#### PROBLEM DESCRIPTION
Copy out the entries below precisely; nothing is to be omitted.

#### Records from a data source

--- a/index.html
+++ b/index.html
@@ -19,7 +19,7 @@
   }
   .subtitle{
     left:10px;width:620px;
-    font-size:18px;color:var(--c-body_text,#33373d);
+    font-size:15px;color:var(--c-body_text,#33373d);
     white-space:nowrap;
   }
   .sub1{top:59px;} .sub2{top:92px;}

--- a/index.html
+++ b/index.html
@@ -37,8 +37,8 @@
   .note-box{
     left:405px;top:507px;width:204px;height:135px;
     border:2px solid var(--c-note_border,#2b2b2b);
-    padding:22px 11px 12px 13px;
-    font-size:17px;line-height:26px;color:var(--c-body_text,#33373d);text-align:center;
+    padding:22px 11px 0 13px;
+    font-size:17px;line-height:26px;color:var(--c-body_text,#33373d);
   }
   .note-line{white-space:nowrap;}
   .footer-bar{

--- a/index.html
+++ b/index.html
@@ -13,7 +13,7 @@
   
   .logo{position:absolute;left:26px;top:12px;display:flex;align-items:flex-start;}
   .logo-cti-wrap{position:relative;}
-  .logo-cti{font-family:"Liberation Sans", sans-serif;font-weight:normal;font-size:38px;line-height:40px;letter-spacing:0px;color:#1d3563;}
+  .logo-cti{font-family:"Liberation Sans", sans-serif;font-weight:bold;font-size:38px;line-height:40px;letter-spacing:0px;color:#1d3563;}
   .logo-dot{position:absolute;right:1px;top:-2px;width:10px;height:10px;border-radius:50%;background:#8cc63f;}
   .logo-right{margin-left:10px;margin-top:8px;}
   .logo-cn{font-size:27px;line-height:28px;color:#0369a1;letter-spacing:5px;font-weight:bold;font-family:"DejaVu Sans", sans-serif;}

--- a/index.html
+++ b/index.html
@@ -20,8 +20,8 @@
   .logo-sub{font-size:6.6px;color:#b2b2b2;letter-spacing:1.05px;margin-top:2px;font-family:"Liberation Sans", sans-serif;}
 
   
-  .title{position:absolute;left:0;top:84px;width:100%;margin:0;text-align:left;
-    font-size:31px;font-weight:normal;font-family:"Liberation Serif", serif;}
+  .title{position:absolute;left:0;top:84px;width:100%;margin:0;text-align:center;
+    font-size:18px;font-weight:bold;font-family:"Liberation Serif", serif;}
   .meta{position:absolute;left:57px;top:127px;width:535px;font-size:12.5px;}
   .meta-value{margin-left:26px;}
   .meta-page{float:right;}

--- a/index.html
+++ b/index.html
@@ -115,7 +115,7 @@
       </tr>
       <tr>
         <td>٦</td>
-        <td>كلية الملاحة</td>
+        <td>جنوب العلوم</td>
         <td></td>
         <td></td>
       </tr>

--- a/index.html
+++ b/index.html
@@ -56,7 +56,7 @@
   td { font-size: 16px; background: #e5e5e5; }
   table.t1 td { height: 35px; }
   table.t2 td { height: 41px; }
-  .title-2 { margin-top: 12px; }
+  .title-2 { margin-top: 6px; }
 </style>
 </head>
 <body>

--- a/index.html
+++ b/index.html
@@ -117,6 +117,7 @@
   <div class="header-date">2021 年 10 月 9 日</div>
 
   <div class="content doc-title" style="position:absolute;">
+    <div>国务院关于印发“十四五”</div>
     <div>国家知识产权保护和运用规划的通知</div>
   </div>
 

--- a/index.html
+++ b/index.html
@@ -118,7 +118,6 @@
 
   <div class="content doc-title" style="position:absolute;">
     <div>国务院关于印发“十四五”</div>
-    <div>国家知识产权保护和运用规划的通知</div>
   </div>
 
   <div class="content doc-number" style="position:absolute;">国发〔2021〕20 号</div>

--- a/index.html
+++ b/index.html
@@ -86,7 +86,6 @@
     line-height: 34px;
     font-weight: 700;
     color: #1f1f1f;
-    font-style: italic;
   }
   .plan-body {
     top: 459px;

#### EXERCISE RESULT
--- a/index.html
+++ b/index.html
@@ -19,7 +19,7 @@
   }
   .subtitle{
     left:10px;width:620px;
-    font-size:18px;color:var(--c-body_text,#33373d);
+    font-size:15px;color:var(--c-body_text,#33373d);
     white-space:nowrap;
   }
   .sub1{top:59px;} .sub2{top:92px;}

--- a/index.html
+++ b/index.html
@@ -37,8 +37,8 @@
   .note-box{
     left:405px;top:507px;width:204px;height:135px;
     border:2px solid var(--c-note_border,#2b2b2b);
-    padding:22px 11px 12px 13px;
-    font-size:17px;line-height:26px;color:var(--c-body_text,#33373d);text-align:center;
+    padding:22px 11px 0 13px;
+    font-size:17px;line-height:26px;color:var(--c-body_text,#33373d);
   }
   .note-line{white-space:nowrap;}
   .footer-bar{

--- a/index.html
+++ b/index.html
@@ -13,7 +13,7 @@
   
   .logo{position:absolute;left:26px;top:12px;display:flex;align-items:flex-start;}
   .logo-cti-wrap{position:relative;}
-  .logo-cti{font-family:"Liberation Sans", sans-serif;font-weight:normal;font-size:38px;line-height:40px;letter-spacing:0px;color:#1d3563;}
+  .logo-cti{font-family:"Liberation Sans", sans-serif;font-weight:bold;font-size:38px;line-height:40px;letter-spacing:0px;color:#1d3563;}
   .logo-dot{position:absolute;right:1px;top:-2px;width:10px;height:10px;border-radius:50%;background:#8cc63f;}
   .logo-right{margin-left:10px;margin-top:8px;}
   .logo-cn{font-size:27px;line-height:28px;color:#0369a1;letter-spacing:5px;font-weight:bold;font-family:"DejaVu Sans", sans-serif;}

--- a/index.html
+++ b/index.html
@@ -20,8 +20,8 @@
   .logo-sub{font-size:6.6px;color:#b2b2b2;letter-spacing:1.05px;margin-top:2px;font-family:"Liberation Sans", sans-serif;}
 
   
-  .title{position:absolute;left:0;top:84px;width:100%;margin:0;text-align:left;
-    font-size:31px;font-weight:normal;font-family:"Liberation Serif", serif;}
+  .title{position:absolute;left:0;top:84px;width:100%;margin:0;text-align:center;
+    font-size:18px;font-weight:bold;font-family:"Liberation Serif", serif;}
   .meta{position:absolute;left:57px;top:127px;width:535px;font-size:12.5px;}
   .meta-value{margin-left:26px;}
   .meta-page{float:right;}

--- a/index.html
+++ b/index.html
@@ -115,7 +115,7 @@
       </tr>
       <tr>
         <td>٦</td>
-        <td>كلية الملاحة</td>
+        <td>جنوب العلوم</td>
         <td></td>
         <td></td>
       </tr>

--- a/index.html
+++ b/index.html
@@ -56,7 +56,7 @@
   td { font-size: 16px; background: #e5e5e5; }
   table.t1 td { height: 35px; }
   table.t2 td { height: 41px; }
-  .title-2 { margin-top: 12px; }
+  .title-2 { margin-top: 6px; }
 </style>
 </head>
 <body>

--- a/index.html
+++ b/index.html
@@ -117,6 +117,7 @@
   <div class="header-date">2021 年 10 月 9 日</div>
 
   <div class="content doc-title" style="position:absolute;">
+    <div>国务院关于印发“十四五”</div>
     <div>国家知识产权保护和运用规划的通知</div>
   </div>
 

--- a/index.html
+++ b/index.html
@@ -118,7 +118,6 @@
 
   <div class="content doc-title" style="position:absolute;">
     <div>国务院关于印发“十四五”</div>
-    <div>国家知识产权保护和运用规划的通知</div>
   </div>
 
   <div class="content doc-number" style="position:absolute;">国发〔2021〕20 号</div>

--- a/index.html
+++ b/index.html
@@ -86,7 +86,6 @@
     line-height: 34px;
     font-weight: 700;
     color: #1f1f1f;
-    font-style: italic;
   }
   .plan-body {
     top: 459px;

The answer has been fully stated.